Overcoming seemingly insurmountable difficulties when starting up a business takes teeth-gritting levels of determination, embellished by a positive, can-do attitude. Such qualities had to be demonstrated more than once by Tricia Weener and Katharine Roseweare when setting up Intelligent Marketing in 2003.The outlook for Tricia and Katharine, winners of the Women in Business category at the recent Startups Awards, is rosy.
Intelligent Marketing achieved a turnover of £2 million in its second year of business, an 83% growth in 12 months. Big name clients such as Honda, Woolworth’s and Guinness have been impressed enough to give the duo their business.
But the birth of the creative marketing agency was a rushed, fraught experience that needed all of the tenacity Tricia and Katharine could muster.
They decided to go it alone while working together at another agency, after feeling that they could improve on what their employer was doing.
“The main premise to our business was the desire to demonstrate return on investment for marketing,” Tricia explains. “What we were hearing within boardroom was that there was not enough evaluation of marketing activity.
“Year on year, it’s becoming harder to justify spend if we’re not able to demonstrate the effect it’s having. That was the catalyst for Intelligent Marketing, because it’s very much about intelligent thinking but also evaluating every single campaign against pre-set objectives.”
But the decision left them with precious little time to get started. With the crucial run-up to Christmas approaching, Tricia and Katharine had to make the plunge – and quickly.
“We did a huge amount of planning, but in a very tight timeframe – we had just six weeks,” Tricia recalls. “There were a number of key things that were happening with our potential clients ahead of this point in time – if we’d waited any longer than that, we may have missed out on a key season.
“With some of our retail clients, the period up to Christmas is huge, so if we’d missed that time, it would’ve been a major issue.
“We had tight timeframes, but we worked through the night, every night pretty much, for those six weeks to get the business conceptionalised. What we were going to say about ourselves, our business plan, our business name – none of these things had been set up before the middle of April.
“Coming out of another business, you know everything that you need to have in place, but we didn’t have anything in place, we had to put these systems in from scratch.”
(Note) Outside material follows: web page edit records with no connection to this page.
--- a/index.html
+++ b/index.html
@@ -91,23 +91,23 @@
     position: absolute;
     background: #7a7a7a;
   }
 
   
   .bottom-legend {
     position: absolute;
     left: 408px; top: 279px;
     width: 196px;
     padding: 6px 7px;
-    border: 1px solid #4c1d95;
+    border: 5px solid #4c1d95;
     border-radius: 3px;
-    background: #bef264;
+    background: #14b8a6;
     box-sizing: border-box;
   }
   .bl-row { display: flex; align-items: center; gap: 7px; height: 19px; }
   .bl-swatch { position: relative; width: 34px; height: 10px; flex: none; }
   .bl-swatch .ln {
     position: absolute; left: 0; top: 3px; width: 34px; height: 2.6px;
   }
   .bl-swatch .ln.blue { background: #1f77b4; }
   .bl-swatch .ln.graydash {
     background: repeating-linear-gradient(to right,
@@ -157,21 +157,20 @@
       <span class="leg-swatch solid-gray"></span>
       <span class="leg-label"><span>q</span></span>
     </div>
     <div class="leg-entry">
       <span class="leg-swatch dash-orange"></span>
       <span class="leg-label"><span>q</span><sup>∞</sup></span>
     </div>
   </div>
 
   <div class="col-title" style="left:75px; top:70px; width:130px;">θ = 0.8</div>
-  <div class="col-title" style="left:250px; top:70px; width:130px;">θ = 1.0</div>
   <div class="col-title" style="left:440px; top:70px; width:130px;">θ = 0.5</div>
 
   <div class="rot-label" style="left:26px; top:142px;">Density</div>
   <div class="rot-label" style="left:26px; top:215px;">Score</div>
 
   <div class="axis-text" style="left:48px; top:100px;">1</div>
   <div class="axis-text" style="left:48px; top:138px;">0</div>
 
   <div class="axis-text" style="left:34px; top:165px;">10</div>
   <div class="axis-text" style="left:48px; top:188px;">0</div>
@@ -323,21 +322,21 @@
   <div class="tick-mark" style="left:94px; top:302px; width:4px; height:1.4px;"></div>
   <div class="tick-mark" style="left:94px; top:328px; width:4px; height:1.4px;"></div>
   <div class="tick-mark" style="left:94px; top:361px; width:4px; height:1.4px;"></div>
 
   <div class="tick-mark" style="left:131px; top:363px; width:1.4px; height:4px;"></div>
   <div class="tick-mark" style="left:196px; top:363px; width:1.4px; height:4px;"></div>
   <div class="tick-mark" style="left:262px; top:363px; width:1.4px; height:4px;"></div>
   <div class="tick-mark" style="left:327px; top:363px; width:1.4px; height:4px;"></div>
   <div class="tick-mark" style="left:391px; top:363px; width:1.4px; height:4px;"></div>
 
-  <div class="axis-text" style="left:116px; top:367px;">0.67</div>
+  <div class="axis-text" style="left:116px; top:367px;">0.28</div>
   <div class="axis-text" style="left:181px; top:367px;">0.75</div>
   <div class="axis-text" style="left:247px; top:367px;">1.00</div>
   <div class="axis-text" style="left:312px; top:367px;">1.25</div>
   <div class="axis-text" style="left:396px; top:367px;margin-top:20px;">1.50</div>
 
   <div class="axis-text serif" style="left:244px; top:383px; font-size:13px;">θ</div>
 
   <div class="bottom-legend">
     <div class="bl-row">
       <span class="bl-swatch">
The first major difficulty came in attempting to raise the funds needed for the business. After deciding to use personal savings and loans from friends and family, Tricia tried to re-mortgage her house.
“I re-mortgaged my house, but my existing mortgage company fell through about two weeks before we were due to set up,” she explains. “I went into a frenetic panic to get another mortgage company to re-mortgage it and it cost us a lot, be we got the funding about a week after we set up, so we paid for everything on a credit card!
“I remember standing in PC World to buy our first PCs, with them not accepting our credit card. It was fine in the end, but there were moments, like every startup, were we thought ‘We really can’t do this’.
“The timeframe between the money coming in and when we had to make payments was perhaps a touch tight!”
The duo started with 11 staff, including three directors, a workforce that has now swelled to 30. Tricia took control of the company finances and new business, while Katharine oversaw the operational and HR aspects of the firm. Alongside fellow agency workers, they took on friends of friends, with a receptionist coming from a recruitment agency.
“That was one of the biggest risks we took,” Katharine says. “We had to make all of these estimations about how much business we’d be able t0 win and then deliver work through to the staff, so that was a juggling act.
“We also had to do a huge amount of speculative work, which we weren’t getting paid for.
“You only start bulling for the work six weeks down the line – but we had plans for that, we knew that would happen in the first month, but in month two we were profitable.”
Such early profitability is astounding considering that another obstacle nearly totally stymied Tricia and Katharine – they were left without premises shortly before the launch of the business.
“We wanted somewhere with a year’s lease and we estimated what size we wanted and so on,” Katharine explains. “We found one that was great, but right at the last moment, about a week before we were due to start trading, it fell though – another company came in with a higher offer.
“We then spent nights trawling through the streets, looking for signs on offices! In the end, we decided to move into serviced offices, which is one of the best decisions we made, because we grew much faster than anticipated.”
“At the time, it felt like the biggest blow,” Tricia admits. “It was one of those points where we wondered whether to just stop and not do it – it was so lucky that the serviced premises were fabulous. We took two rooms and then extended into another room.”